• **WHAT IS REQUIRED**
Copy exactly and only the lines running from the one that contains "height: 213px;" to the final line of the data below, without the pictures.

===== MATERIAL PROVIDED =====

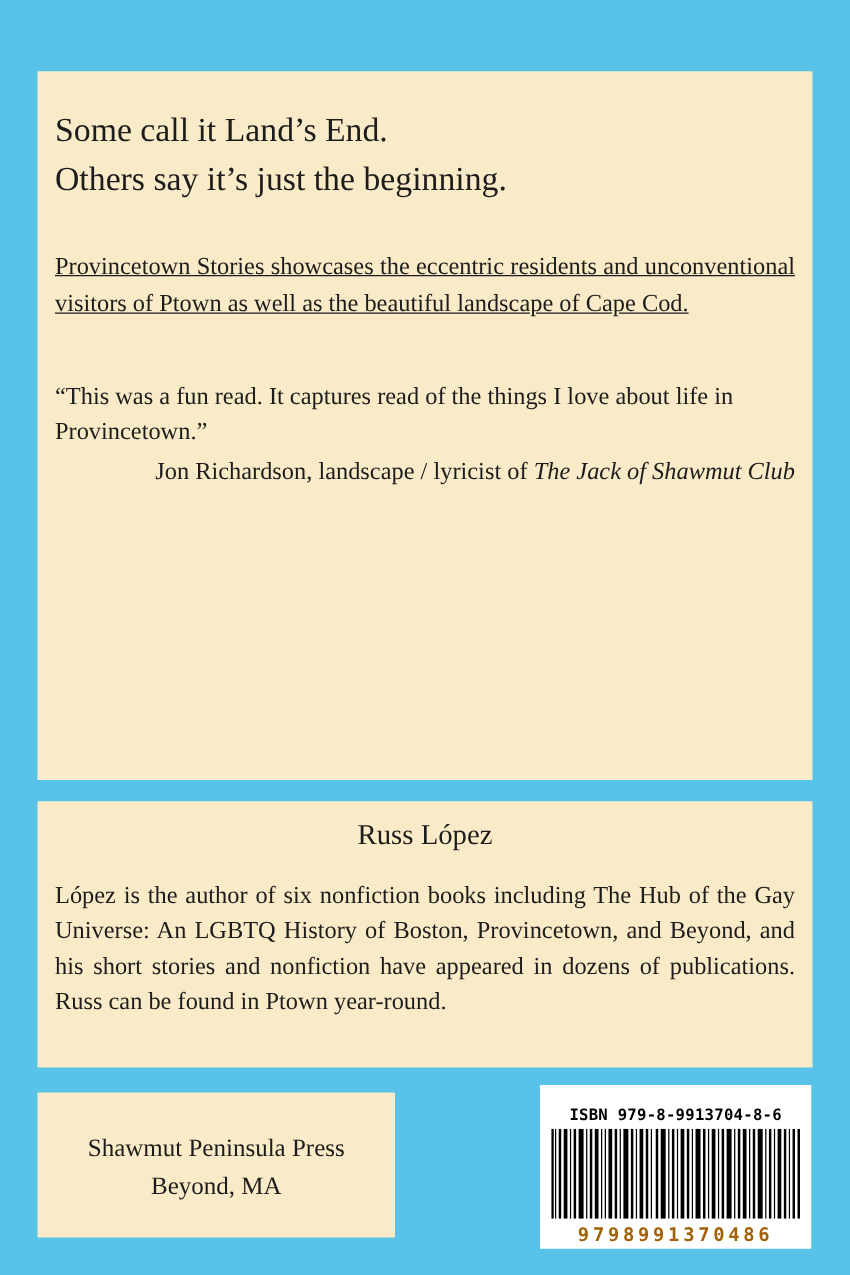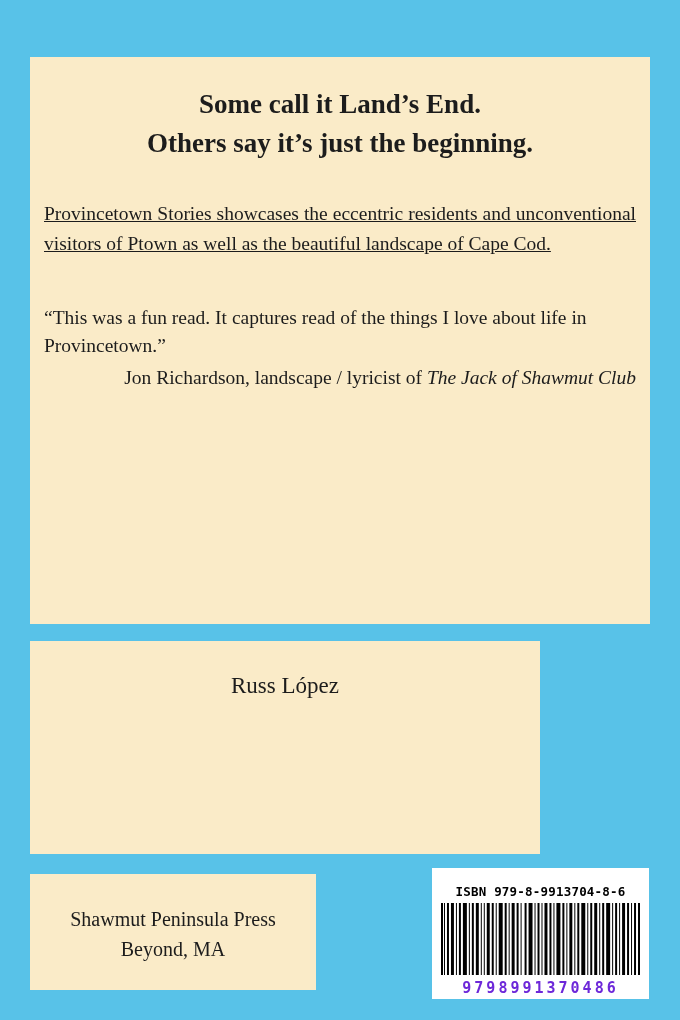--- a/index.html
+++ b/index.html
@@ -31,9 +31,9 @@
   }
   .tagline {
     margin: 0 0 36px 0;
-    text-align: center;
+    text-align: left;
     font-size: 27px;
-    font-weight: bold;
+    font-weight: normal;
     line-height: 1.45;
   }
   .tagline .line { display: block; }

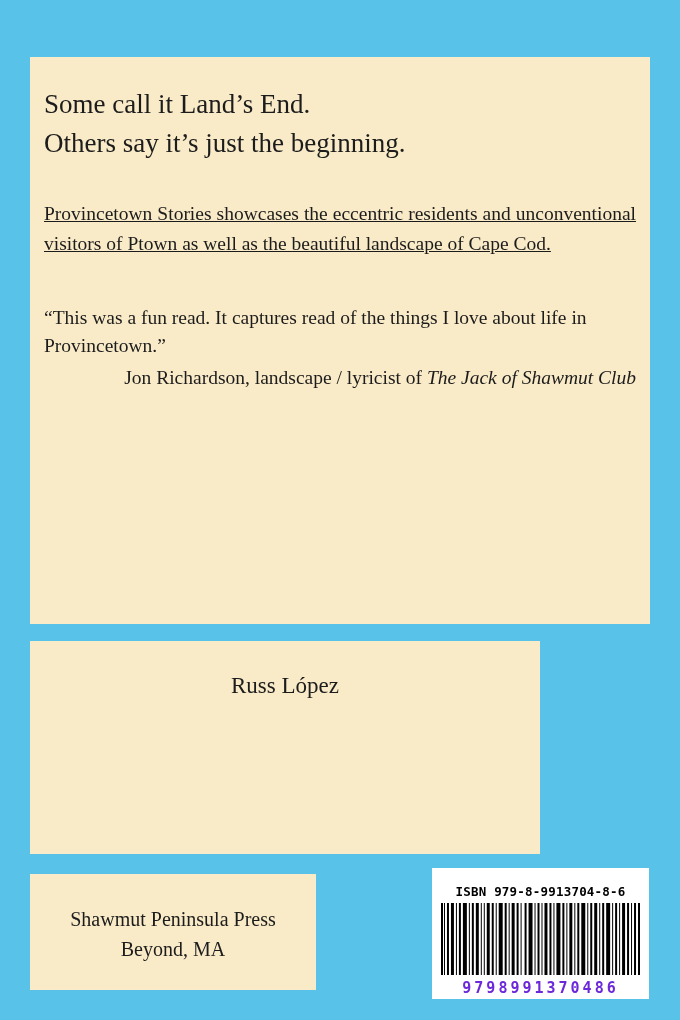--- a/index.html
+++ b/index.html
@@ -60,9 +60,9 @@
   .author-panel {
     left: 30px;
     top: 641px;
-    width: 510px;
+    width: 620px;
     height: 213px;
-    padding: 32px 14px 20px 14px;
+    padding: 14px 14px 20px 14px;
   }
   .author-name {
     margin: 0 0 22px 0;

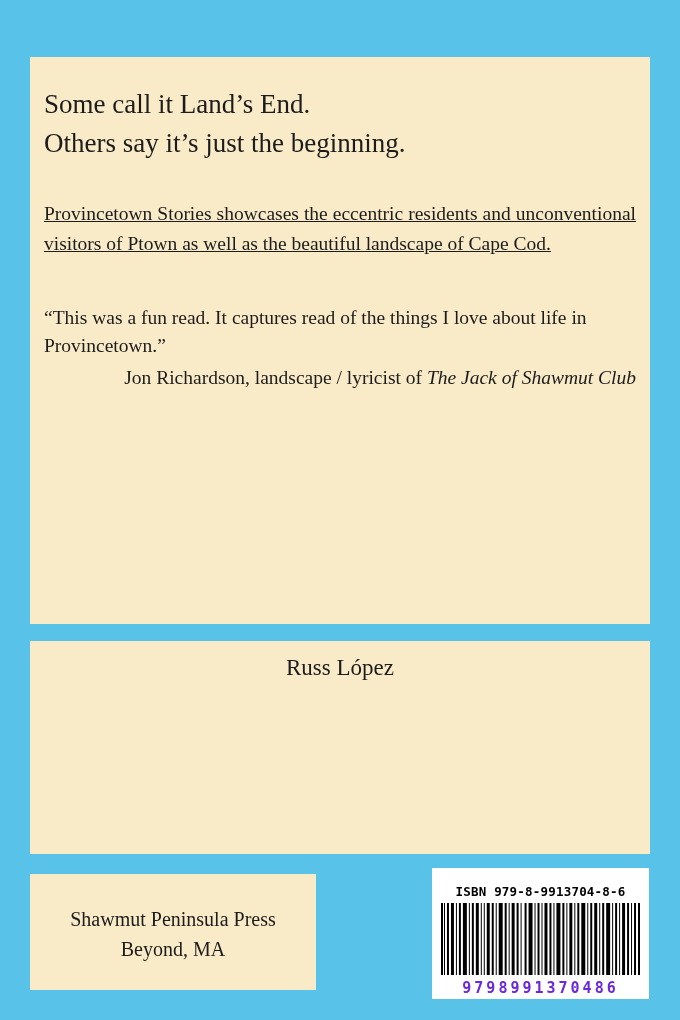--- a/index.html
+++ b/index.html
@@ -143,6 +143,7 @@
 
   <section class="panel author-panel">
     <h2 class="author-name">Russ López</h2>
+    <p class="author-bio">López is the author of six nonfiction books including The Hub of the Gay Universe: An LGBTQ History of Boston, Provincetown, and Beyond, and his short stories and nonfiction have appeared in dozens of publications. Russ can be found in Ptown year-round.</p>
   </section>
 
   <section class="panel publisher-panel">

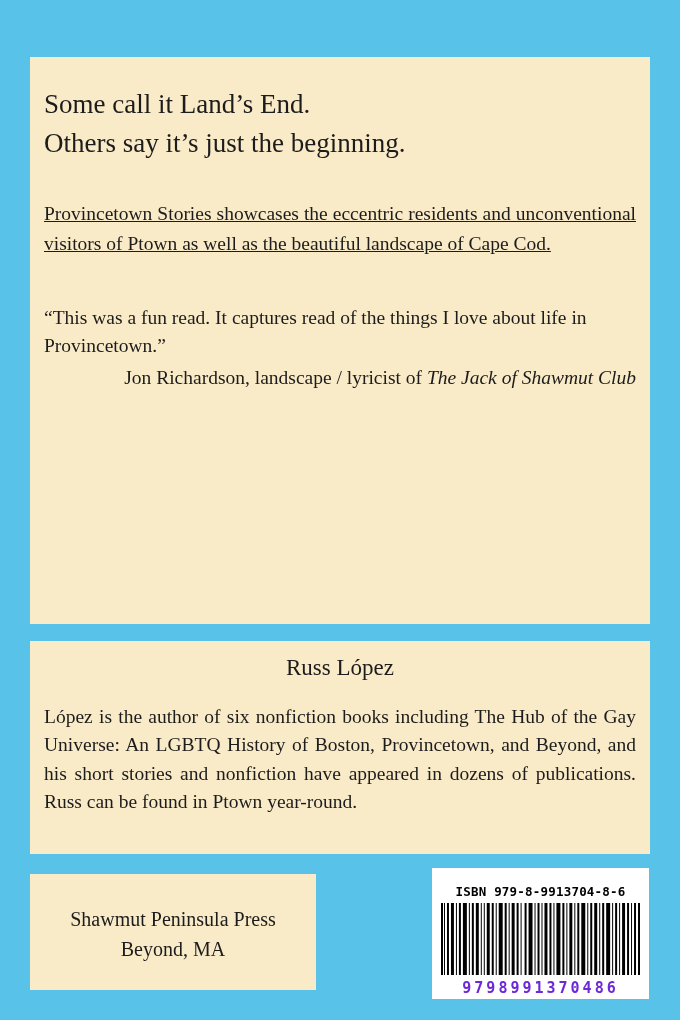--- a/index.html
+++ b/index.html
@@ -120,7 +120,7 @@
     font-family: "DejaVu Sans Mono", monospace;
     font-size: 15px;
     font-weight: bold;
-    color: #6d28d9;
+    color: #a16207;
     letter-spacing: 3px;
     margin-top: 4px;
     white-space: nowrap;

=====

• **COMPLETED EXERCISE**
     height: 213px;
-    padding: 32px 14px 20px 14px;
+    padding: 14px 14px 20px 14px;
   }
   .author-name {
     margin: 0 0 22px 0;

--- a/index.html
+++ b/index.html
@@ -143,6 +143,7 @@
 
   <section class="panel author-panel">
     <h2 class="author-name">Russ López</h2>
+    <p class="author-bio">López is the author of six nonfiction books including The Hub of the Gay Universe: An LGBTQ History of Boston, Provincetown, and Beyond, and his short stories and nonfiction have appeared in dozens of publications. Russ can be found in Ptown year-round.</p>
   </section>
 
   <section class="panel publisher-panel">

--- a/index.html
+++ b/index.html
@@ -120,7 +120,7 @@
     font-family: "DejaVu Sans Mono", monospace;
     font-size: 15px;
     font-weight: bold;
-    color: #6d28d9;
+    color: #a16207;
     letter-spacing: 3px;
     margin-top: 4px;
     white-space: nowrap;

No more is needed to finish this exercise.